● **Description of the task**
Your answer should be every line from the records that contains "Growth".

● **Extracted material**
····················

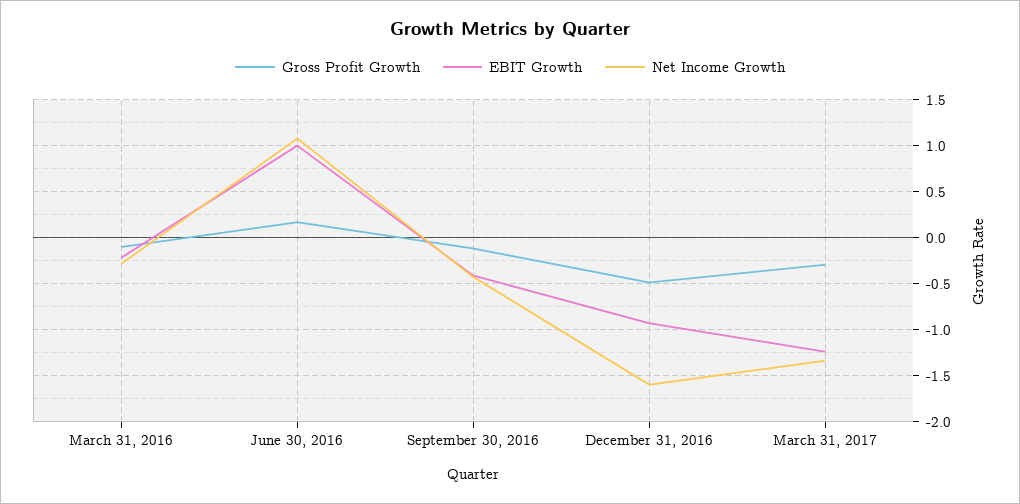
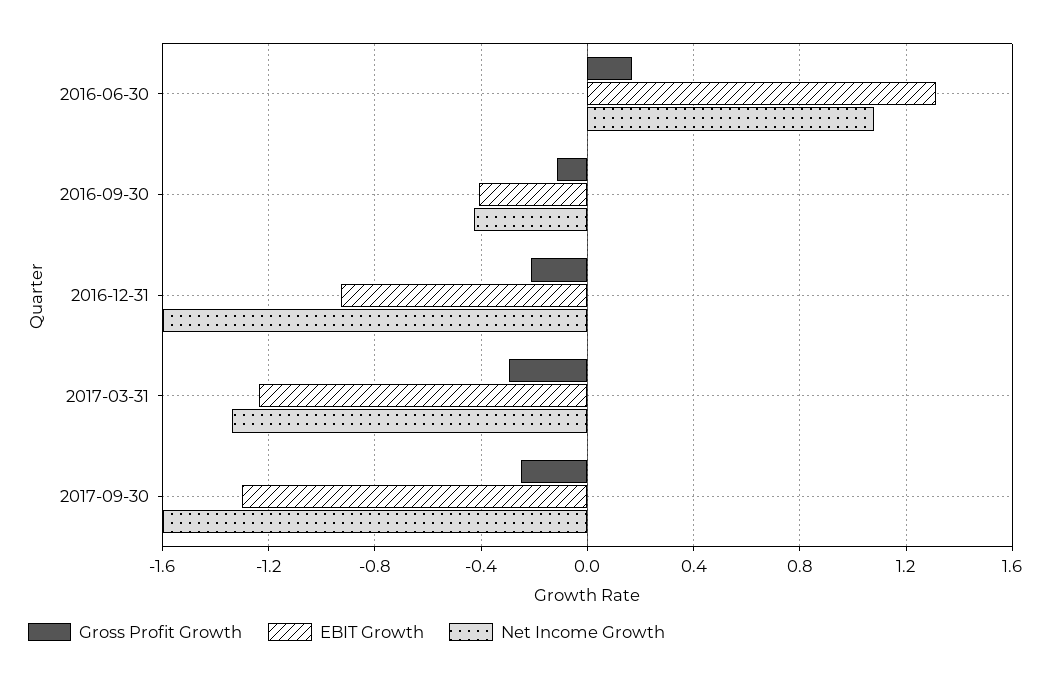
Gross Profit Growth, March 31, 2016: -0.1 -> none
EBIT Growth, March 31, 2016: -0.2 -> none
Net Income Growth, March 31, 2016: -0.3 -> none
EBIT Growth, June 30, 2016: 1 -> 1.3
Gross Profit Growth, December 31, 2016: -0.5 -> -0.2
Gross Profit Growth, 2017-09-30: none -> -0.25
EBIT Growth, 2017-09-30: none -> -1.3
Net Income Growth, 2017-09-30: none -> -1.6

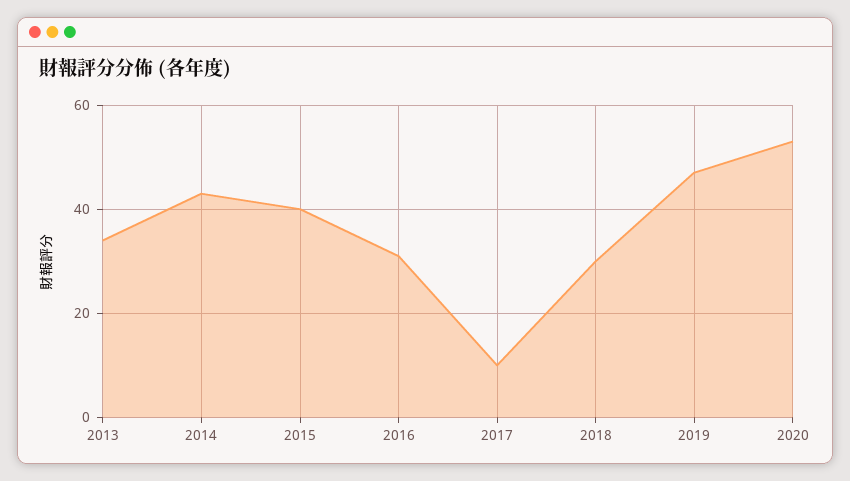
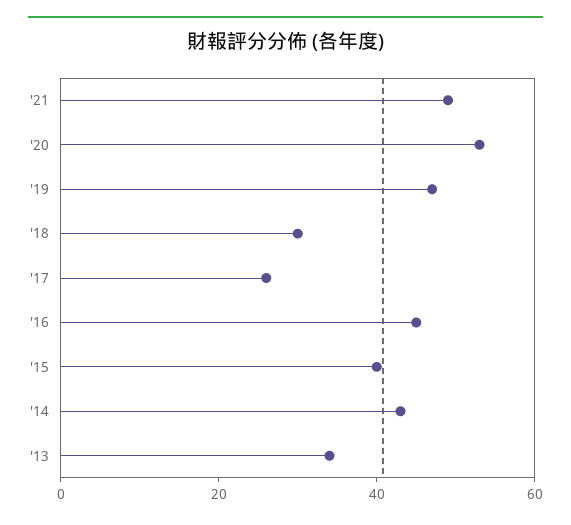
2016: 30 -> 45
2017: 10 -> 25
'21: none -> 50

····················

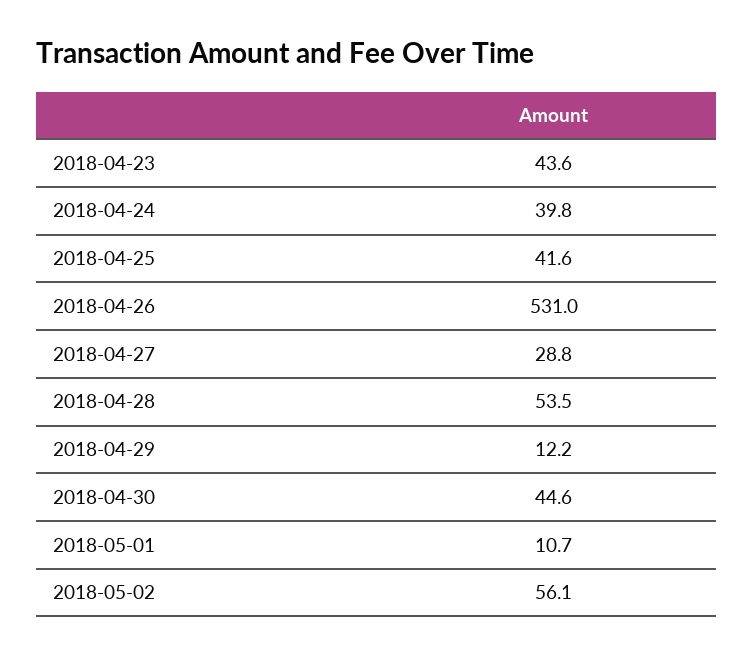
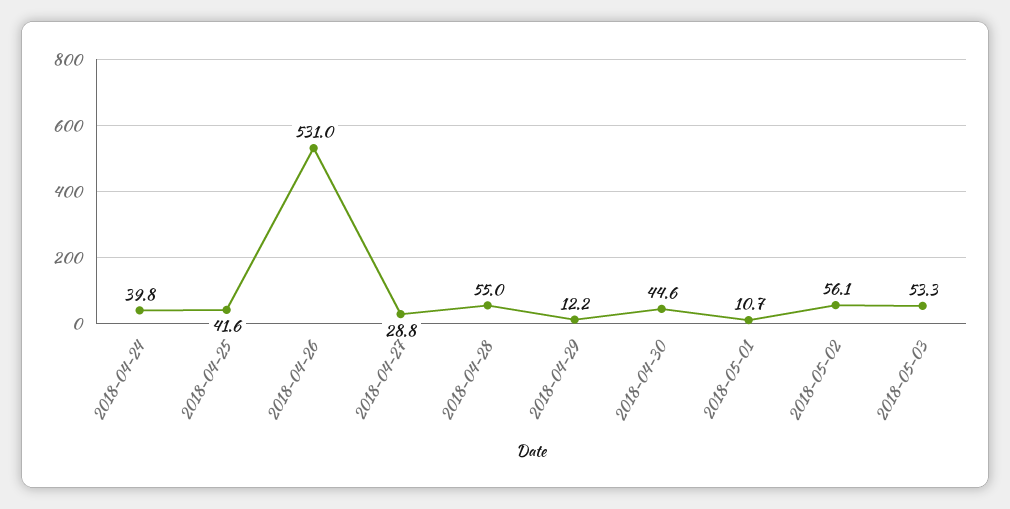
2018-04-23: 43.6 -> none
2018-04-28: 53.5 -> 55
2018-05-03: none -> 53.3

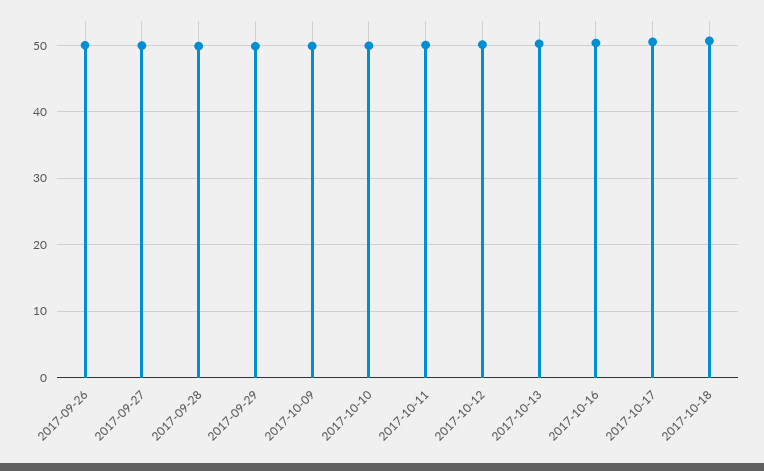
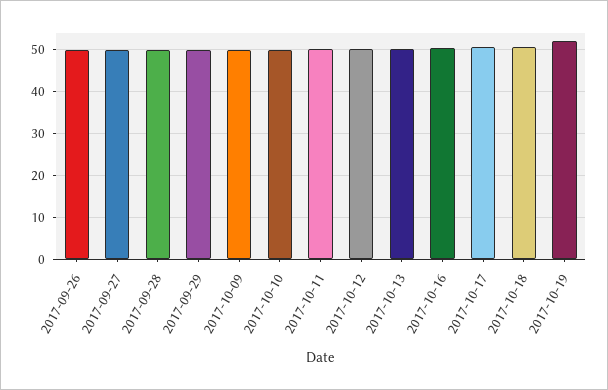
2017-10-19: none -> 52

····················

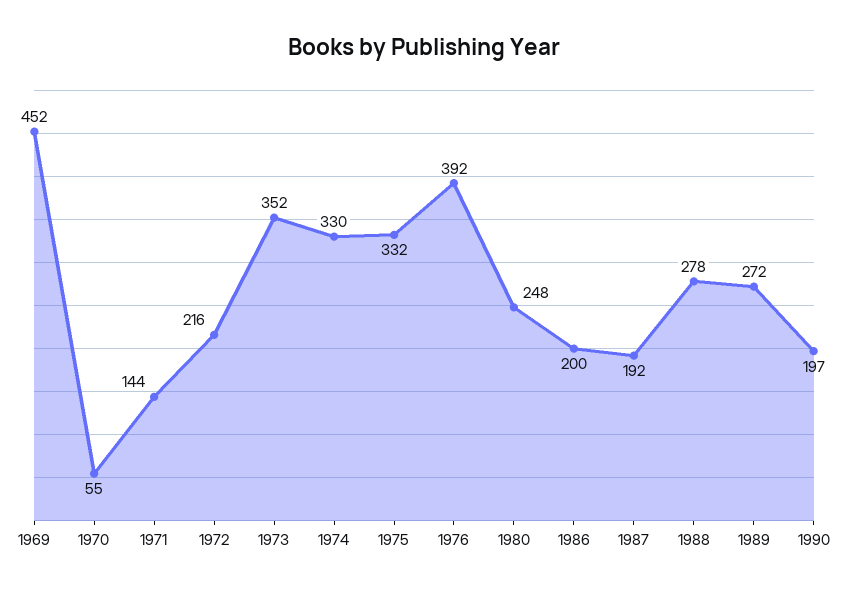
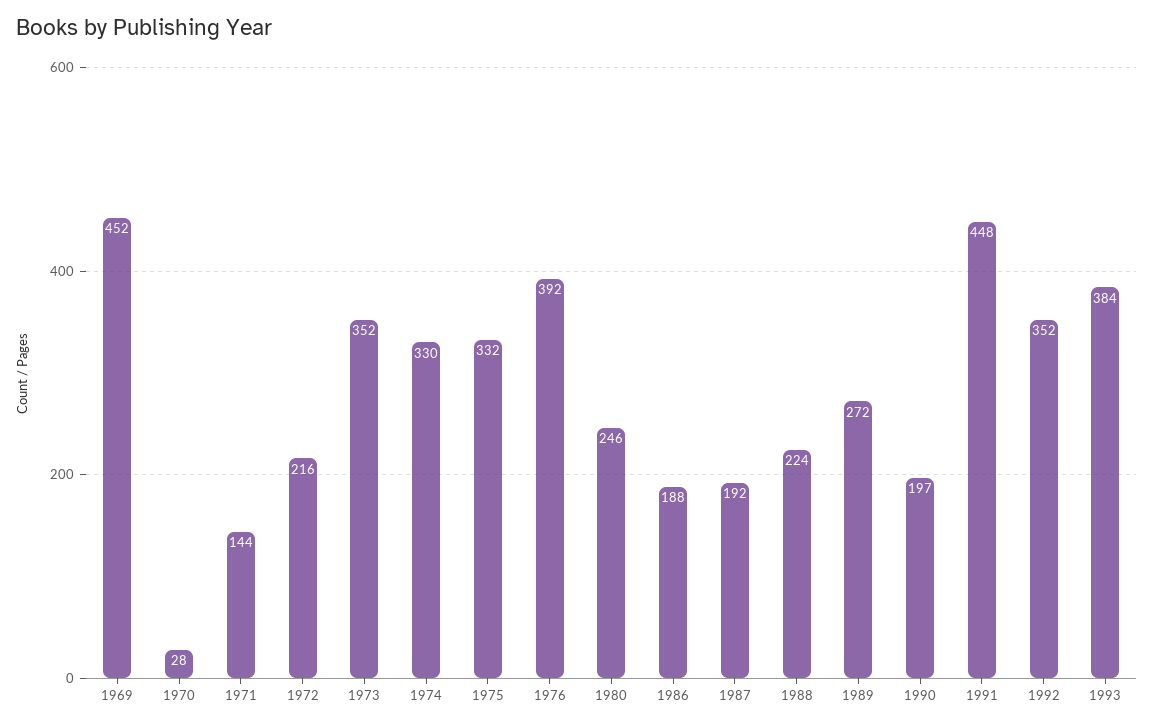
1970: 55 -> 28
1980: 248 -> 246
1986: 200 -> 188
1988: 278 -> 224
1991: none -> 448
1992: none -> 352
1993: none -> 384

····················

● **Output**
Gross Profit Growth, March 31, 2016: -0.1 -> none
EBIT Growth, March 31, 2016: -0.2 -> none
Net Income Growth, March 31, 2016: -0.3 -> none
EBIT Growth, June 30, 2016: 1 -> 1.3
Gross Profit Growth, December 31, 2016: -0.5 -> -0.2
Gross Profit Growth, 2017-09-30: none -> -0.25
EBIT Growth, 2017-09-30: none -> -1.3
Net Income Growth, 2017-09-30: none -> -1.6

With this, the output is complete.